The last few days have been non-events for me. Not much going on, not much doing. I feel like I'm treading water.

I've spent a bit more time with Joan and that's made me feel good. Otherwise, not much. All the action happens this weekend- moving house into a room that is itself shite, but I'm hoping that it is everything else that comes with the room that makes it good. This ranges from things like awesome cable internet (compared to shite adsl that I have to put up with atm), platinum foxtel, to other things such as travel time to work (hopefully minimal traffic), and being able to spend more time with Joan, even if it's just snatching an hour here and there.

Moving house and changing jobs are two things that don't happen all that often in one's life- although I suppose that depends on your industry and career choice. I feel it won't happen many times for me. The expense involved in changing this is like changing cars- don't do it too often cos it's just a waste of money.
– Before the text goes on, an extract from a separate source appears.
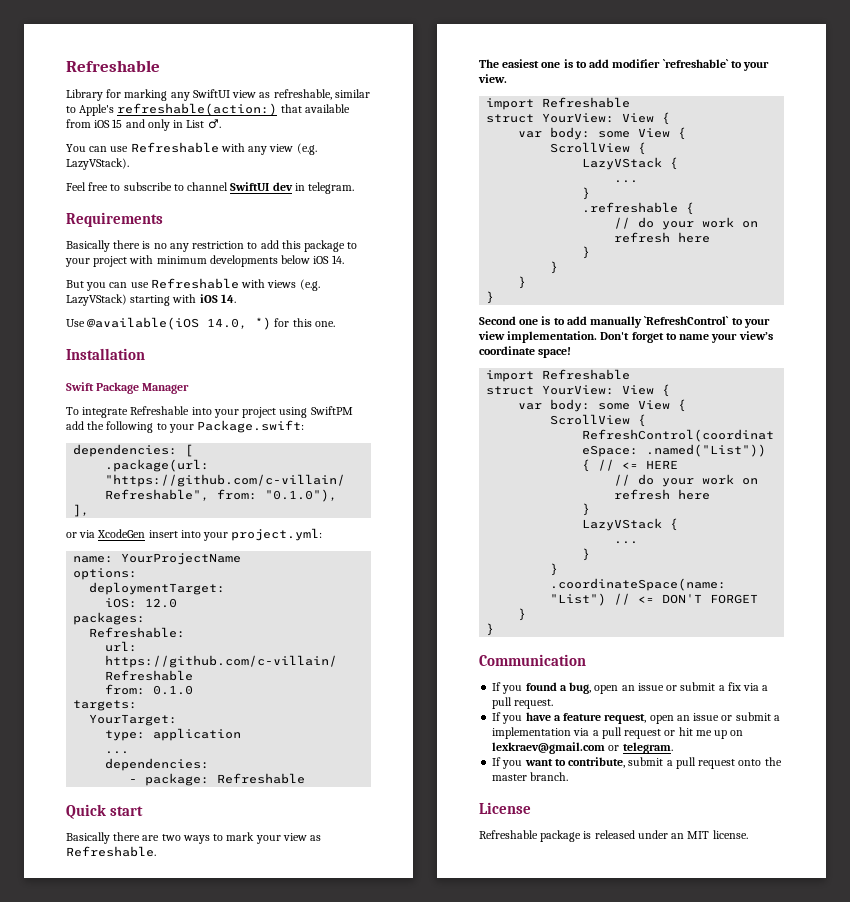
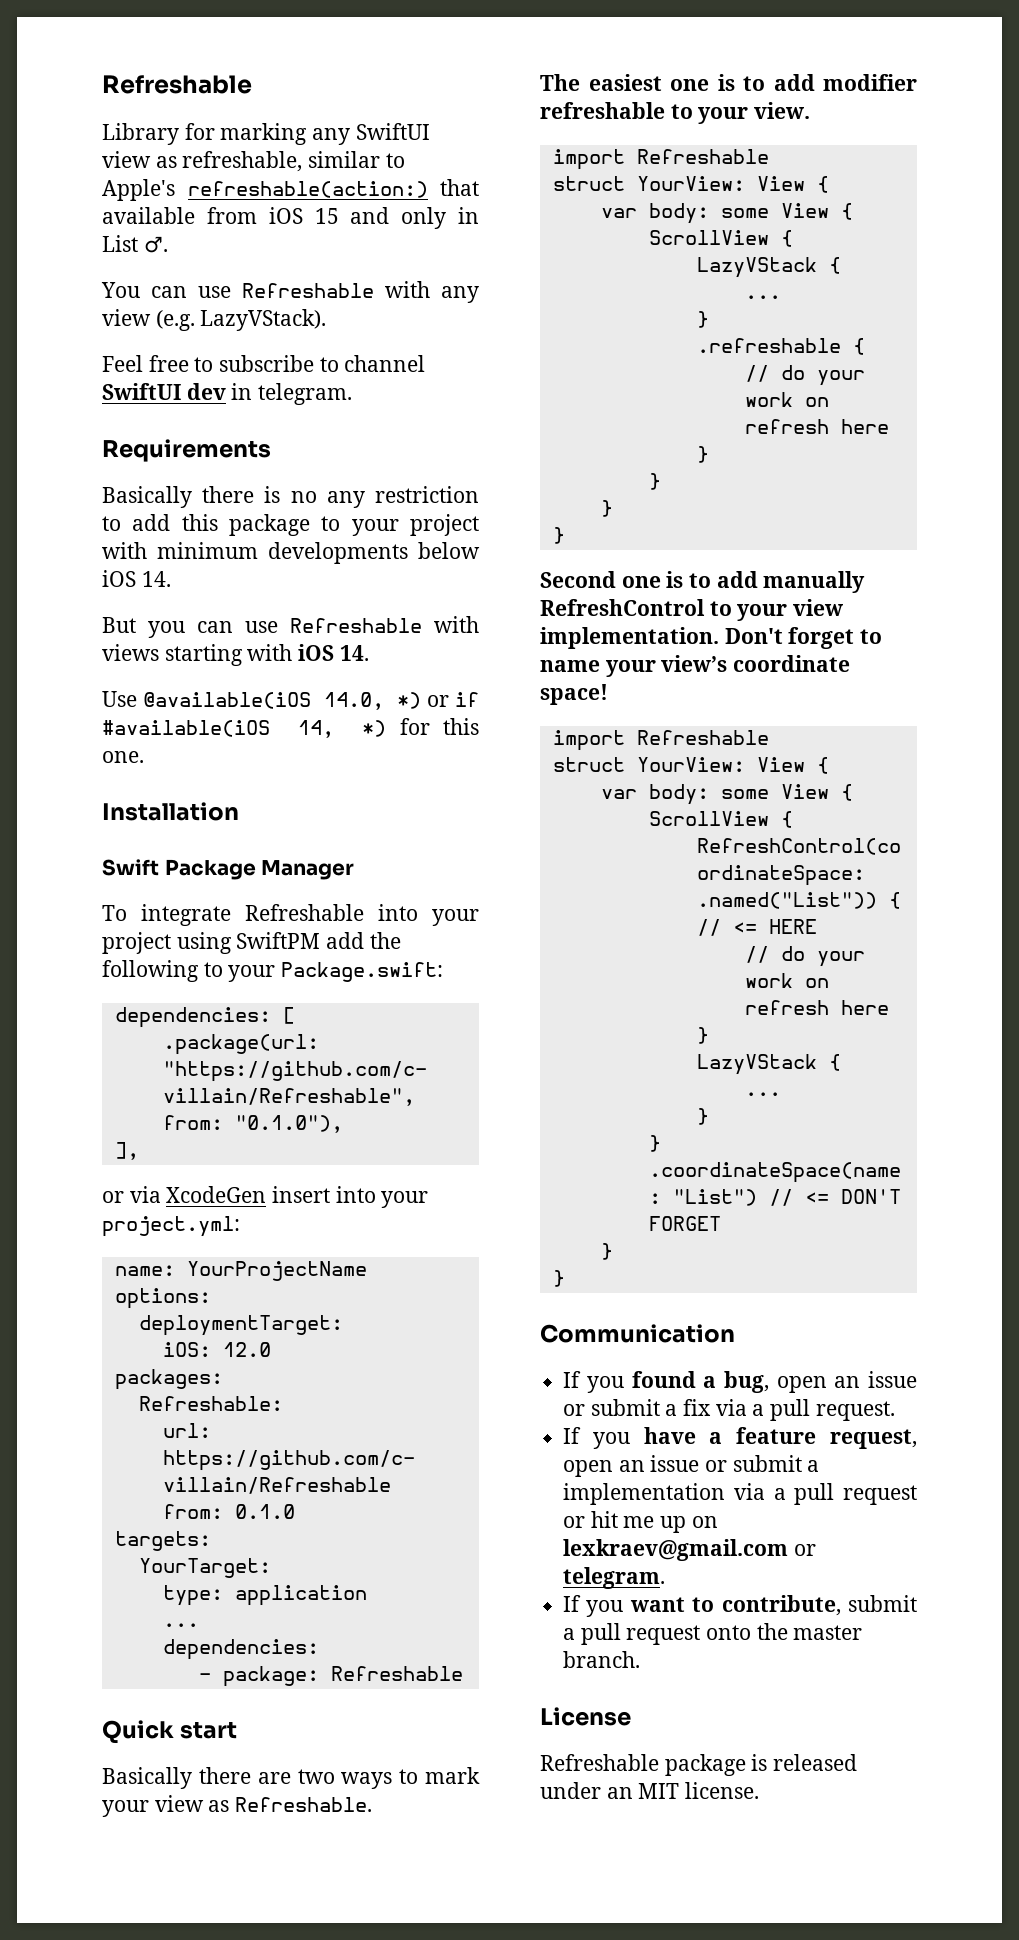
[299,279,320,291] [66,294,127,306] (e.g. LazyVStack) -> (159, 652) none
(272, 323) none -> [426,692,479,707] [102,720,387,738] or if #available(iOS 14, *)
[662,59,729,68] `refreshable` -> [540,102,665,119] refreshable
[644,316,730,325] `RefreshControl` -> [540,599,705,616] RefreshControl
Things come and things go. I'm beginning to realise that alot of the time friends do as well. And it's sad. The people that truly value you, and the people that you value, are often very different people altogether. I wish it wasn't like that in my life.

There's an old expression, that you should be able to count the number of true friends that you have in your whole life, on one hand. There's also a modern take on that- for every 100 friends a person has on facebook, they probably only truly have 2 friends. Well, by that count, I would have 4.6 (I suppose round that up to 5, or have 4 friends and know an infant). One hand.

Beginning to think, who are the people I'm always calling to contact, and who are those that take the time to text or call me? The people that I cared about, and the people I thought cared about me, yeah, it's different people.

In times of hardship you see who your true friends are, and you see their true colours. I don't know my colour, but the people that have my back- I've always preferred the company of a few to the company of many. Suppose that's lucky.

But it all doesn't matter. To be loved, and to love. That's much more important.

I love you. I love you for trying your best. Let's grow together.